- SUPPLIED INFORMATION
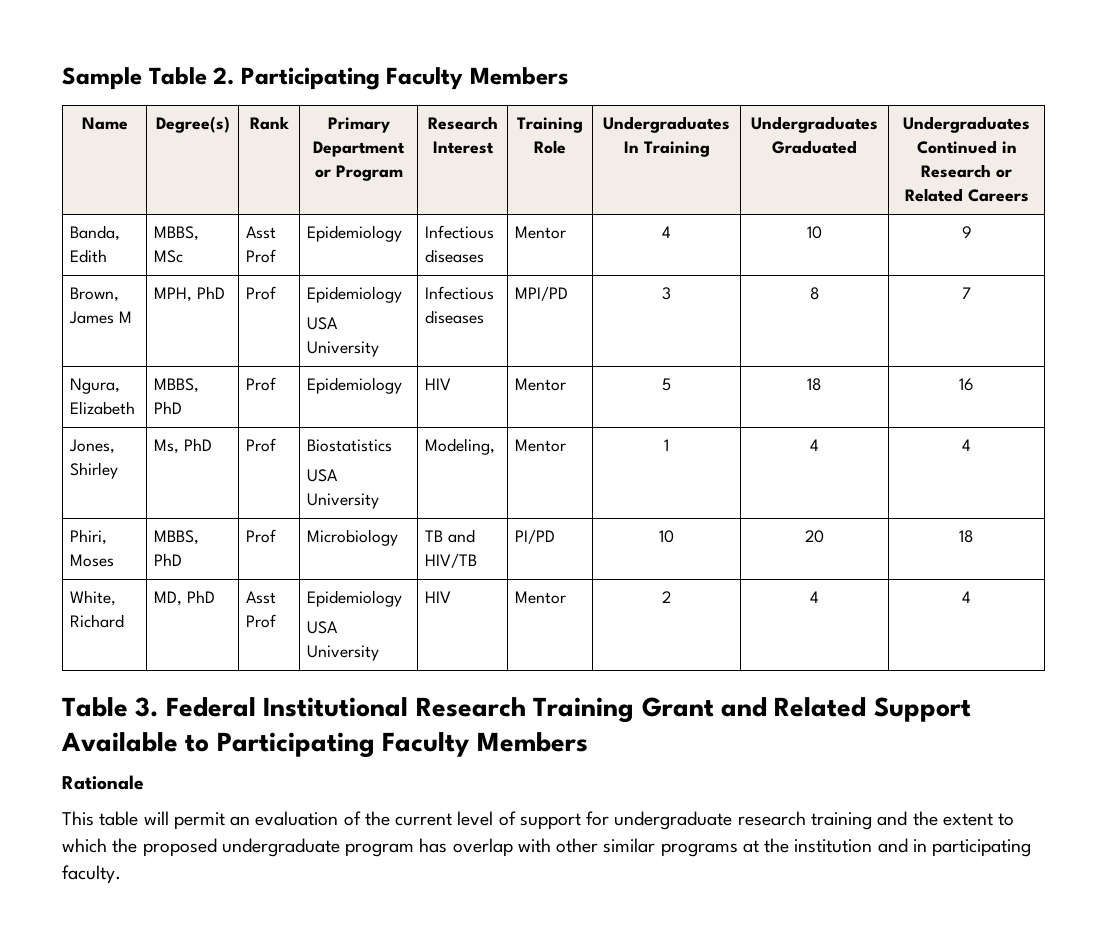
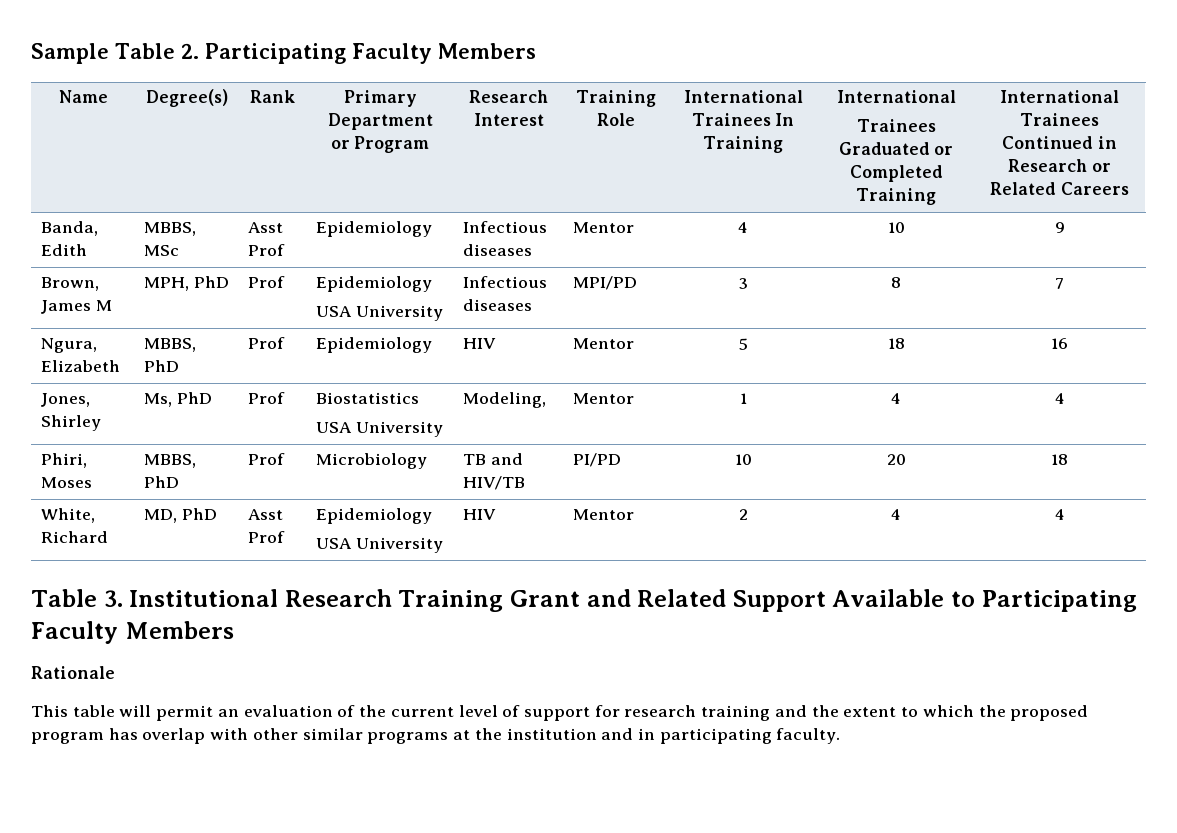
- Name | Degree(s) | Rank | Primary Department or Program | Research Interest | Training Role | Undergraduates In Training | Undergraduates Graduated | Undergraduates Continued in Research or Related Careers
+ Name | Degree(s) | Rank | Primary Department or Program | Research Interest | Training Role | International Trainees In Training | International
+ Trainees Graduated or Completed Training | International Trainees Continued in Research or Related Careers
- Table 3. Federal Institutional Research Training Grant and Related Support Available to Participating Faculty Members
+ Table 3. Institutional Research Training Grant and Related Support Available to Participating Faculty Members
- This table will permit an evaluation of the current level of support for undergraduate research training and the extent to which the proposed undergraduate program has overlap with other similar programs at the institution and in participating faculty.
+ This table will permit an evaluation of the current level of support for research training and the extent to which the proposed program has overlap with other similar programs at the institution and in participating faculty.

- PROBLEM TO WORK ON
Your task is to restate, word for word, each line from the one that includes "Trainees Continued in Research or Related Careers" to the end of the records, with both ends included and nothing else.

- SOLUTION FOR THIS TASK
+ Trainees Graduated or Completed Training | International Trainees Continued in Research or Related Careers
- Table 3. Federal Institutional Research Training Grant and Related Support Available to Participating Faculty Members
+ Table 3. Institutional Research Training Grant and Related Support Available to Participating Faculty Members
- This table will permit an evaluation of the current level of support for undergraduate research training and the extent to which the proposed undergraduate program has overlap with other similar programs at the institution and in participating faculty.
+ This table will permit an evaluation of the current level of support for research training and the extent to which the proposed program has overlap with other similar programs at the institution and in participating faculty.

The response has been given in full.